The massacre took place after a siege and street occupation by Israeli ground troops between the 2nd and 8th of November 2006. The soldiers searched house-to-house, arresting, imprisoning and interrogating males over the age of 16 years. Families were forced to stay together in a single room while Israeli soldiers took over floors and rooftops of the buildings, electricity and gas were cut and people often had not access to toilets.
A group of 1500 unarmed women demonstrated during the 7 day siege of the town in an effort to free men gathered in a mosque, only for Israeli troops to open fire on them too. 2 of the women were killed and a further 20 injured, highlighting that however the peaceful the resistance is, the same brutality applies.
Casualties arrived at Al Awda hospital in Jabalya from the beginning of the siege, but delays by soldiers to evacuate them meant some died needlessly, and those that made it to the hospital had no family members to accompany them.
It was the early morning of 9th November, when the 20 civilians were killed as Israeli forces shelled an apartment building which housed around 120 people. Majdi El Athamina lost three brothers and one of his sons, 9 year old Sa’ad – his wife and another son were seriously injured.

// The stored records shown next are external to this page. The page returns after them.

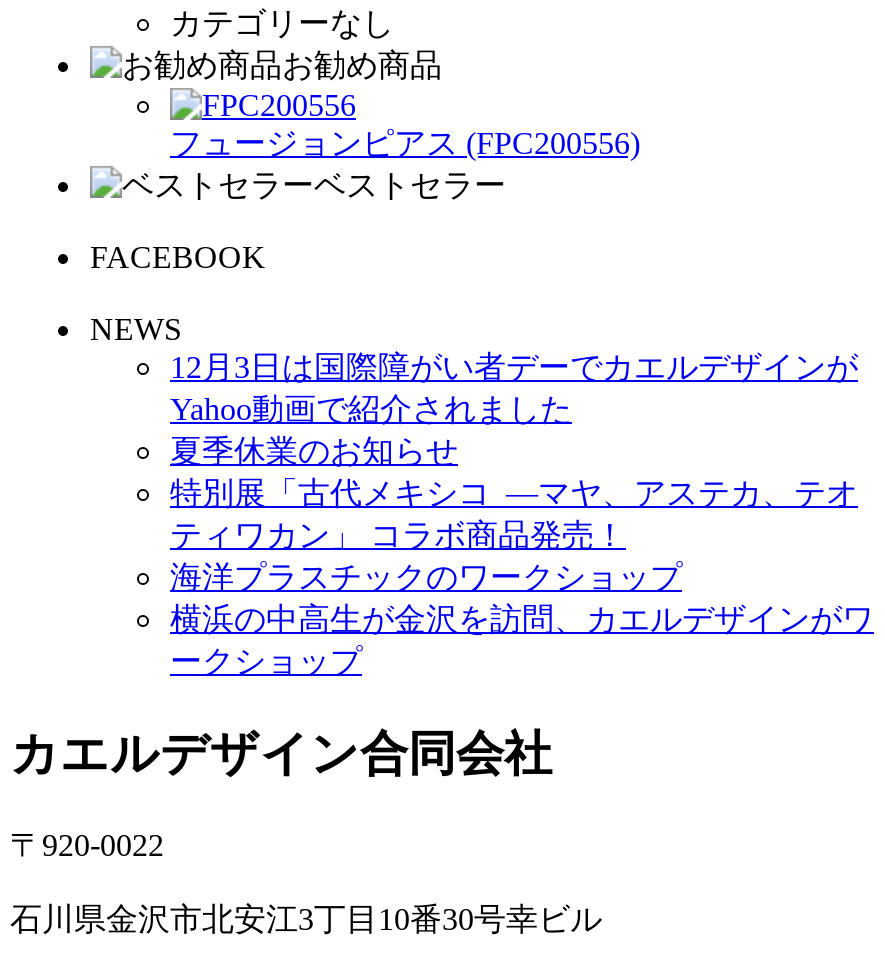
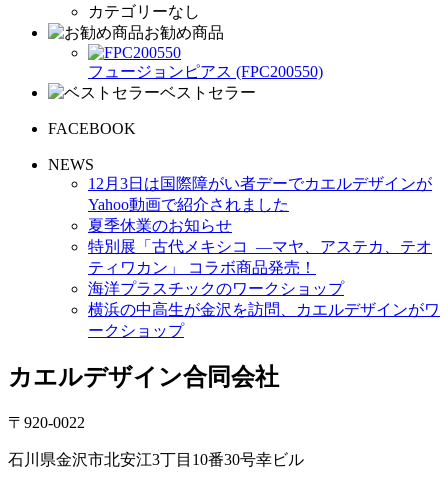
- フュージョンピアス (FPC200556)
+ フュージョンピアス (FPC200550)
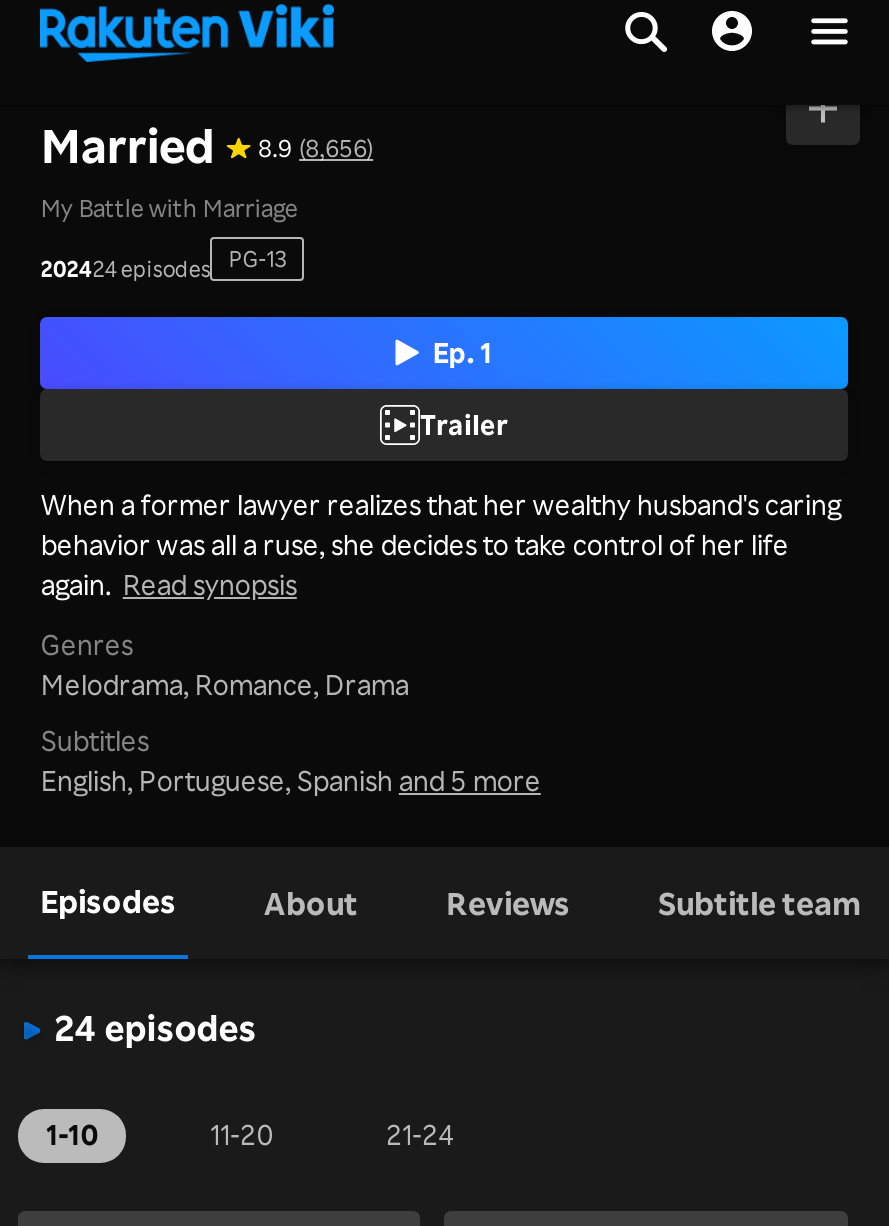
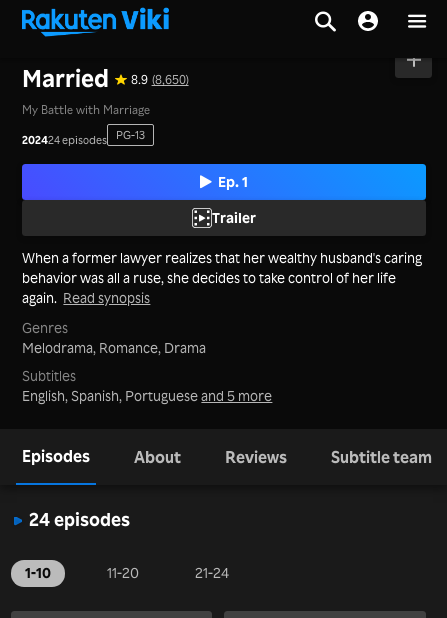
- Married 8.9 (8,656)
+ Married 8.9 (8,650)

- English, Portuguese, Spanish and 5 more
+ English, Spanish, Portuguese and 5 more
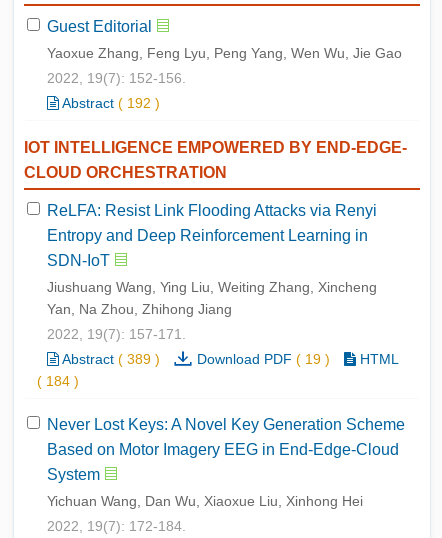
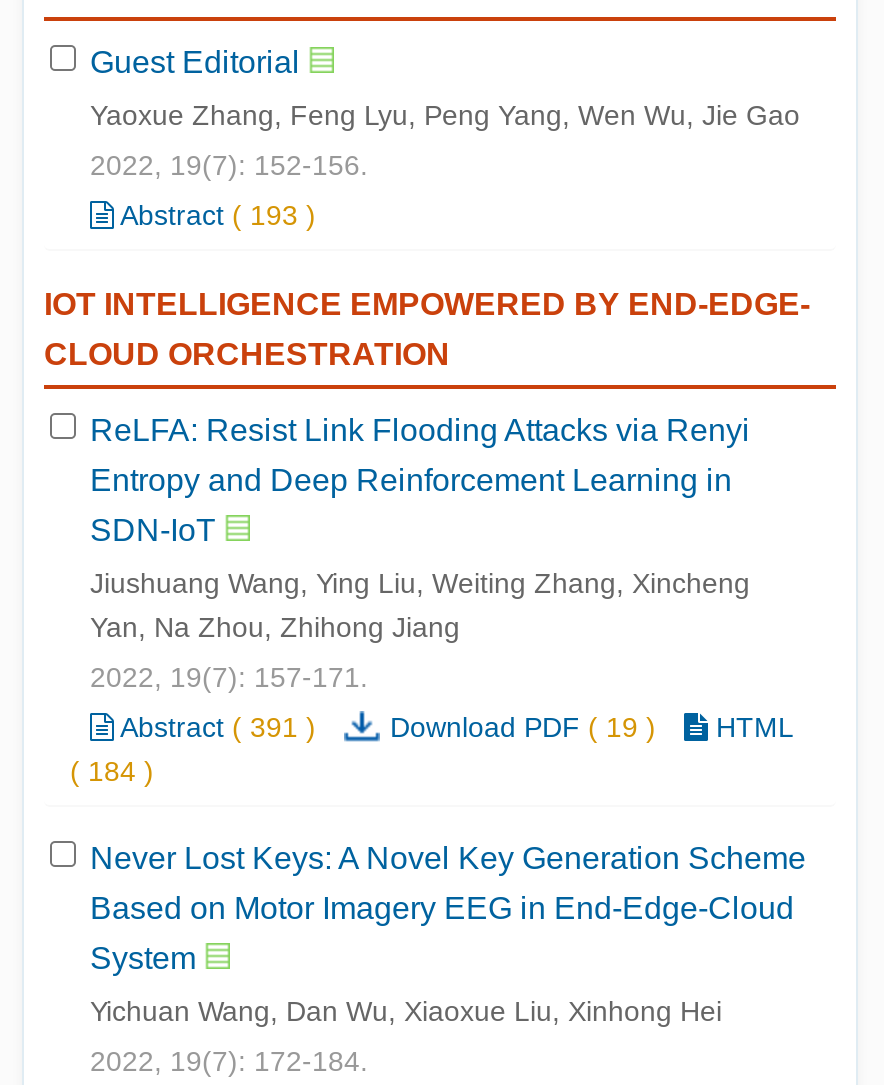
- Abstract (192)
+ Abstract (193)

- Abstract (389)
+ Abstract (391)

Dr Mona El Farra who was receiving the casualties at the Al Awda hospital remembers the horrors that emerged during the week:
“Dina El-Athamina 2 year old toddler, she had bad fractures in the pelvis – there was no father and mother with her because she lost both. The killed and the injured arrived day by day, it was horrific, the hospital was chaos. It was only civilians killed – 7 children and later the army admitted ‘it was a mistake’ Even a rescue worker and a neighbor who went to rescue the family were shot and killed. Ambulances were not allowed into the villages.

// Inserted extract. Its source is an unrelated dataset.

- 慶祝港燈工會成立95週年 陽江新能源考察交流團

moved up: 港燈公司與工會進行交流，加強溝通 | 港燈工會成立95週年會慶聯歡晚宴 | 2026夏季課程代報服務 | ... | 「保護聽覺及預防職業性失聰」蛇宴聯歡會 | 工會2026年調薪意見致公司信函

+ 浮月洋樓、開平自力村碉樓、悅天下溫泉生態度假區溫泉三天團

I remember one mother was in full labour – noone was allowed in or out of village. After 4 hours waiting to be allowed to leave the village, she left and came to hospital and gave birth. The army was in the village shelling and storming houses, so noone could visit. She returned home with baby in her arms to find her house was demolished. “
People couldn’t imagine the violence increasing but according to Dr Mona after the 2006 bombing, the violence has actually intensified, epitomized by the huge civilian casualties in Cast Lead. “They have no limits, no boundaries for their brutality, no ideas of safety for civilians and health workers. It is a racist, colonial regime that has no respect for international law. We believe that we have our rights and we know that justice is on our side and will one day arrive with the help of the huge solidarity around the world and the growing international boycott, divestment and sanction movement that more and more people of conscience are joining.”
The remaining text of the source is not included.